AI based model to detect Silicosis, tuberculosis and other related disease at an early stage/ प्रारंभिक अवस्था में सिलिकोसिस, तपेदिक और अन्य संबंधित बीमारियों का पता लगाने के लिए AI आधारित मॉडल
Pneumoconiosis is a lung disease caused by excessive exposure to dust (e.g., silica, asbestos, coal, and mixed dust), which often occurs in the workplace.
Pneumoconiosis is a major occupational lung disease with increasing prevalence and severity worldwide.
The clinical diagnosis of pneumoconiosis is mainly based on the examination of chest radiographs (i.e., X-ray images).
However, radiograph-based diagnosis of pneumoconiosis requires a well-trained and experienced radiologist to visually identify subtle graphic patterns and features described in the ILO guidelines.
The tedious process and considerable inconsistency in inter- and intra-observer variations in different scenarios makes it cumbersome to use.
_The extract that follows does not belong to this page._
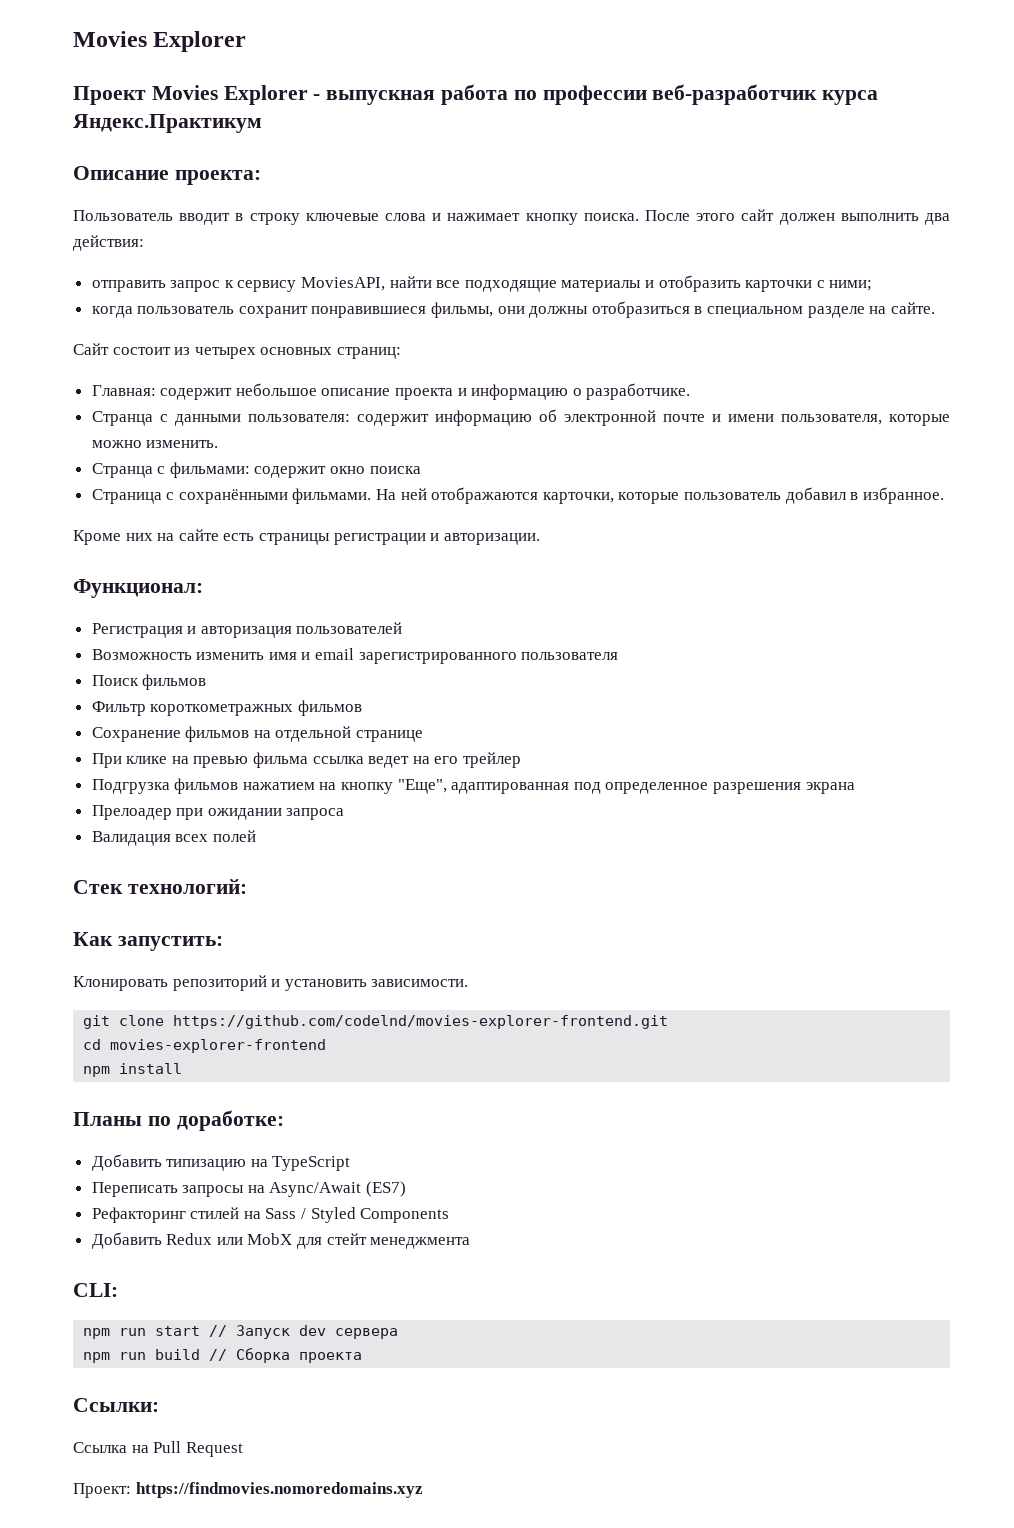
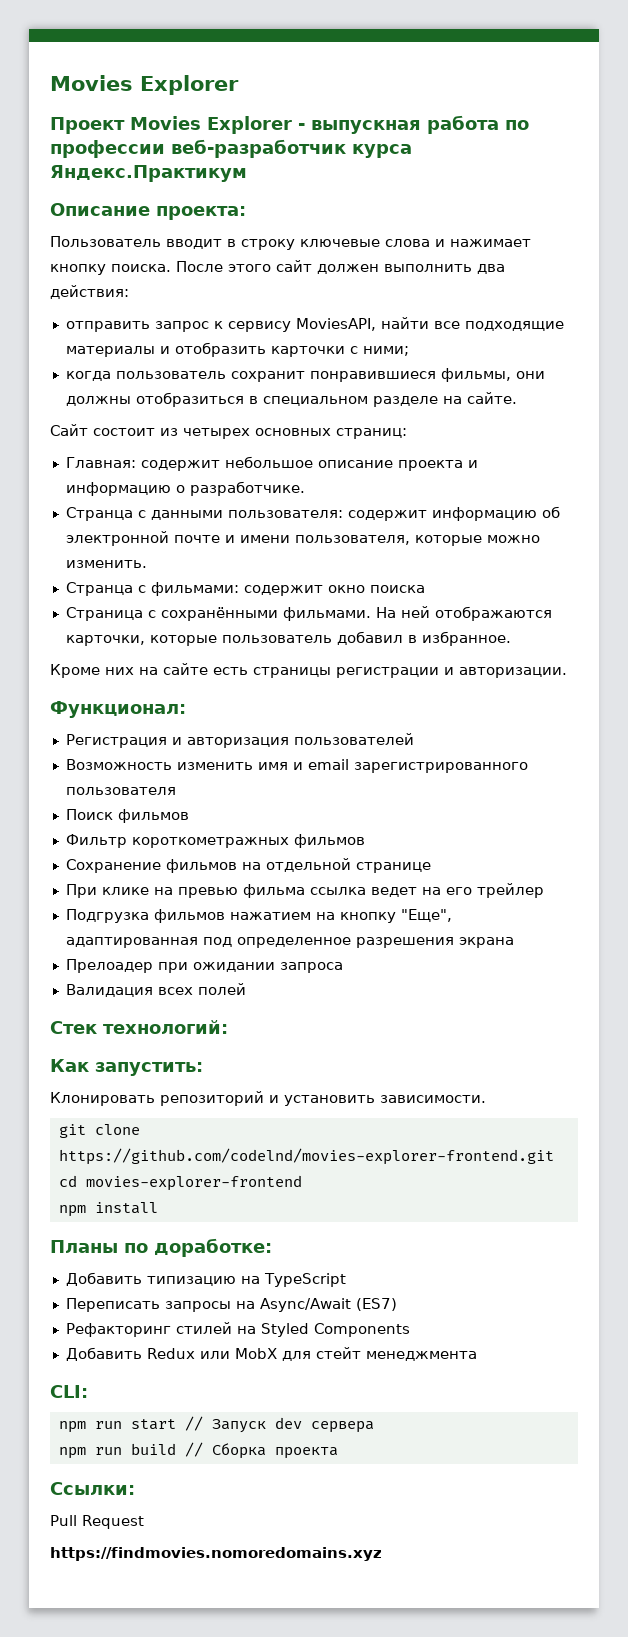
[265,1208,307,1219] Sass / -> (256, 1330) none
[73,1442,149,1453] Ссылка на -> (135, 1488) none
[73,1483,131,1498] Проект: -> (144, 1522) none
- How to solve the problem by an artificial intelligence (AI) – based model to assist radiologists in pneumoconiosis screening and staging using chest radiographs?
- How to detect and intervene the disease timely, accurately and at a relatively lower cost?
- How to use AI for diagnosis of lung abnormalities such as lung nodules, pulmonary tuberculosis, cystic fibrosis, and pneumoconiosis?